Eviction ban extension not enough for campaigning Baroness

The Baroness leading the pressure group Generation Rent says the extension of the ban on bailiff-enforced evictions does not go far enough.

Over the weekend the government announced that a ban - already running until February 21 - would be extended yet again until March 31.

But Baroness Alicia Kennedy, director of Generation Rent, says: “It is right that the eviction ban is being renewed while the country remains in lockdown. It would be dangerous to allow people to be made homeless when everyone else is being told to stay at home. But courts are still approving eviction claims where the landlord doesn’t need a reason, despite the government’s promise to prioritise only ‘the most egregious cases’. 


“That means a cliff edge for renters who are facing eviction because their landlord is selling up or whose reduced income doesn’t cover the rent.

“We need a Covid Rent Debt Fund to clear the debts of renters whose incomes have been hit by the lockdown, but the government must also suspend ‘no fault’ Section 21 evictions so blameless renters don’t lose their homes as a result of the pandemic.”

Even before the ban extension Generation Rent was claiming that figures from the Ministry of Justice - looking back at court possession cases in the final quarter of 2020 - suggested there would be a “spike of homelessness” when the ban ended.

Baroness Kennedy claimed that in the final quarter of last year courts issued three times as many possession orders where the landlord had not provided a reason as those where the landlord had provided a reason. 
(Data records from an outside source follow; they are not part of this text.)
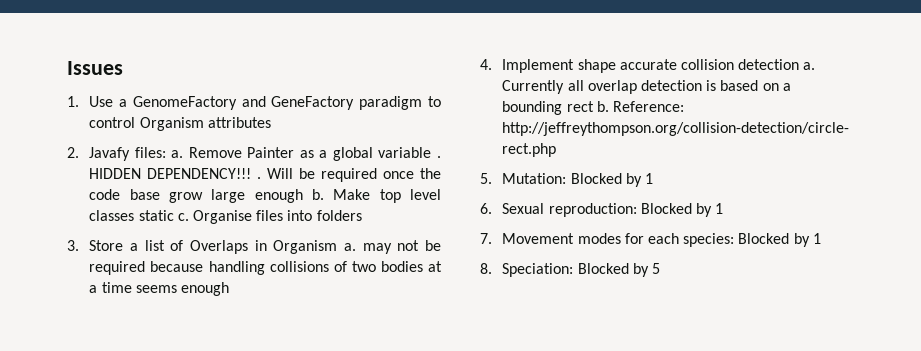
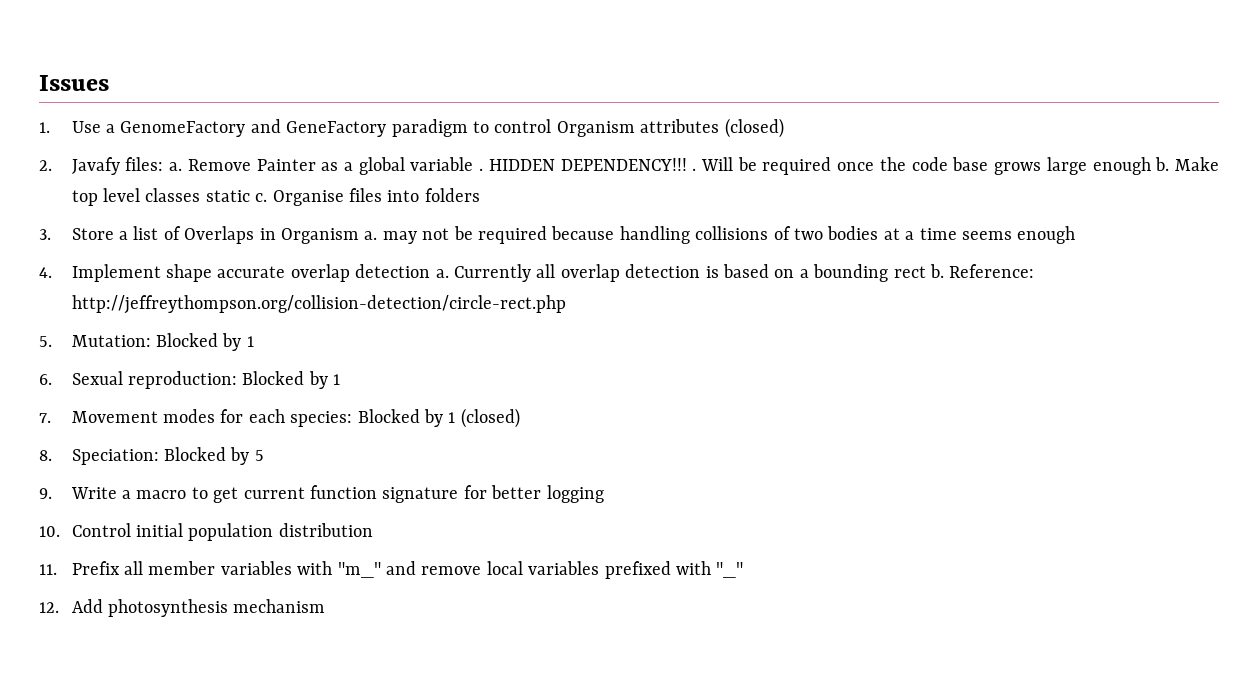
(271, 122) none -> [724,118,784,138] (closed)
[169,192,204,203] grow -> [994,162,1042,175] grows
[680,59,734,70] collision -> [290,264,350,282] overlap
(821, 238) none -> [460,408,520,428] (closed)
(660, 268) none -> [39,485,604,503] [39,523,373,541] [39,561,744,579] [39,599,326,617] // 9. Write a macro to get current function signature for better logging // 10. Control initial population distribution // 11. Prefix all member variables with "m_" and remove local variables prefixed with "_" // 12. Add photosynthesis mechanism

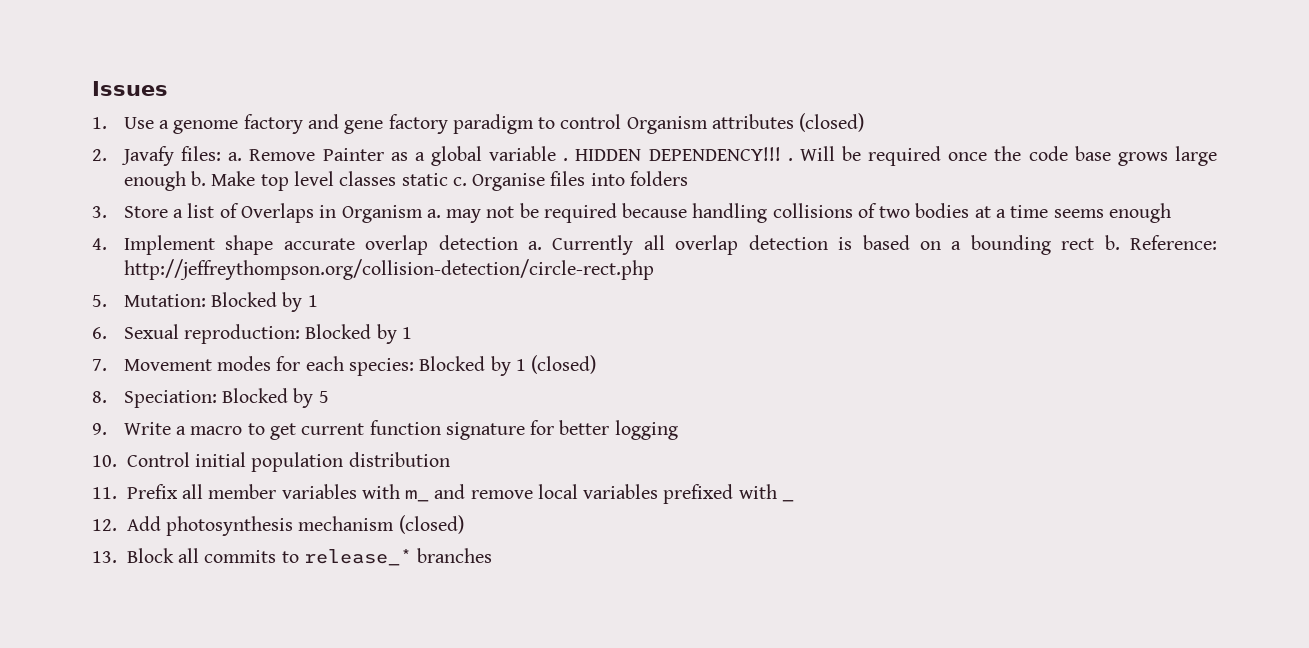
[120,119,387,137] GenomeFactory and GeneFactory -> [173,114,448,134] genome factory and gene factory
[337,562,381,578] "m_" -> [405,490,430,502] m_
[716,562,744,578] "_" -> [781,499,794,502] _
(326, 606) none -> [398,515,464,534] [92,548,493,566] (closed) // 13. Block all commits to release_* branches

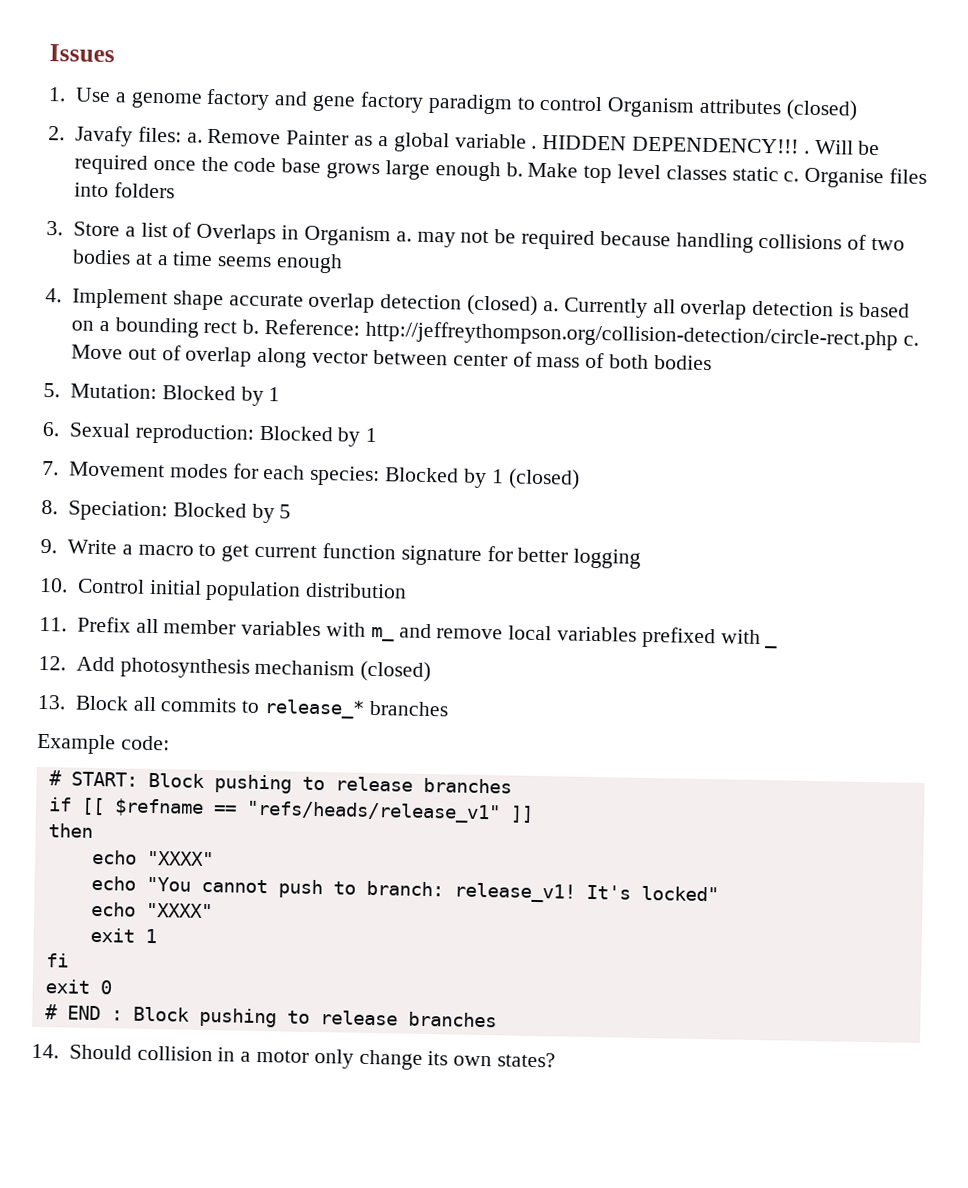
(518, 242) none -> [467,294,539,316] (closed)
(654, 269) none -> [902,335,919,346] [71,344,712,371] c. Move out of overlap along vector between center of mass of both bodies
(493, 555) none -> [37,733,170,755] [48,770,512,794] [47,797,534,824] [47,823,93,838] [91,849,214,867] [90,875,719,903] [90,901,213,919] [89,927,157,944] [45,953,69,968] [44,979,112,995] [44,1004,497,1028] [31,1043,556,1070] // Example code: // # START: Block pushing to release branches // if [[ $refname == "refs/heads/release_v1" ]] // then // echo "XXXX" // echo "You cannot push to branch: release_v1! It's locked" // echo "XXXX" // exit 1 // fi // exit 0 // # END : Block pushing to release branches // 14. Should collision in a motor only change its own states?

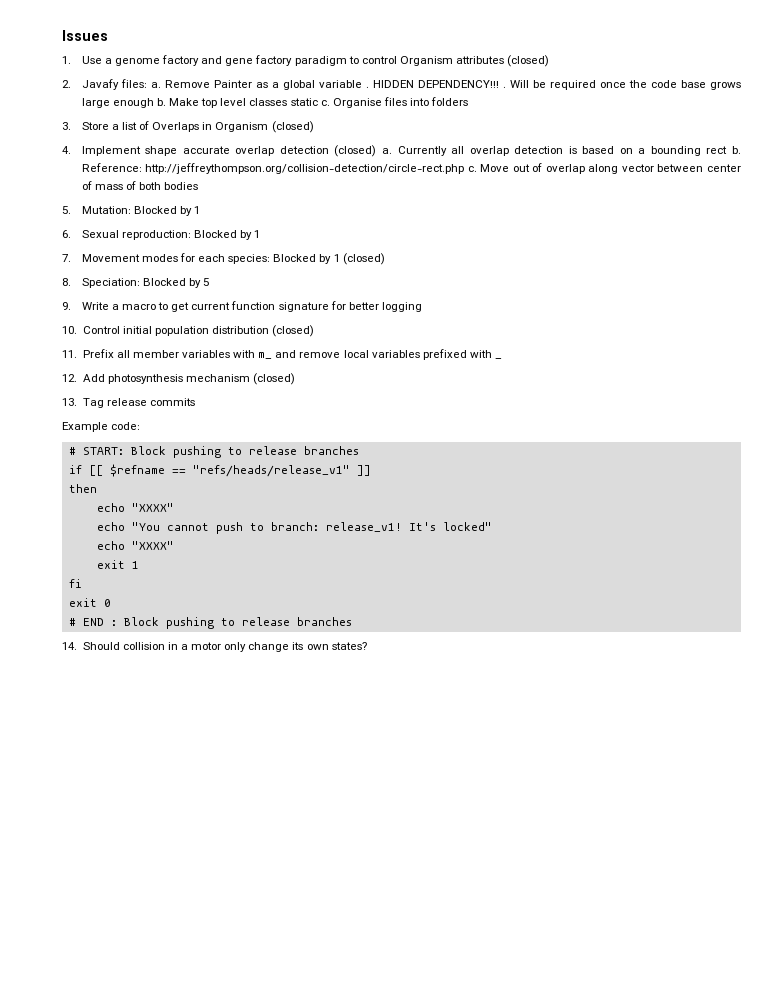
[395,229,905,253] [72,249,344,274] a. may not be required because handling collisions of two bodies at a time seems enough -> [271,121,314,133] (closed)
(408, 590) none -> [272,325,315,337] (closed)
[74,695,157,712] Block all -> [82,398,147,408] Tag release
[241,699,449,719] to release_* branches -> (195, 402) none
She suggested that this contradicted a commitment made by Housing Secretary Robert Jenrick in September who said of court possession cases: “Where cases do end up in court, these measures ensure court time is prioritised effectively, that the most egregious cases are dealt with as a priority and that court users – both tenants and landlords – have the additional support they may need.”

Baroness Kennedy claimed many of the cases heard since then have not been egregious.

A statement from Generation Rent issued over the weekend said: “Ministry of Justice figures published on Thursday reveal that between October and December 2020, there were 3,542 claims for possession under section 8 of the Housing Act 1988, which requires the landlord to provide valid grounds for eviction. This was 48 per cent higher than the 2,392 Section 21 claims, which do not require a reason.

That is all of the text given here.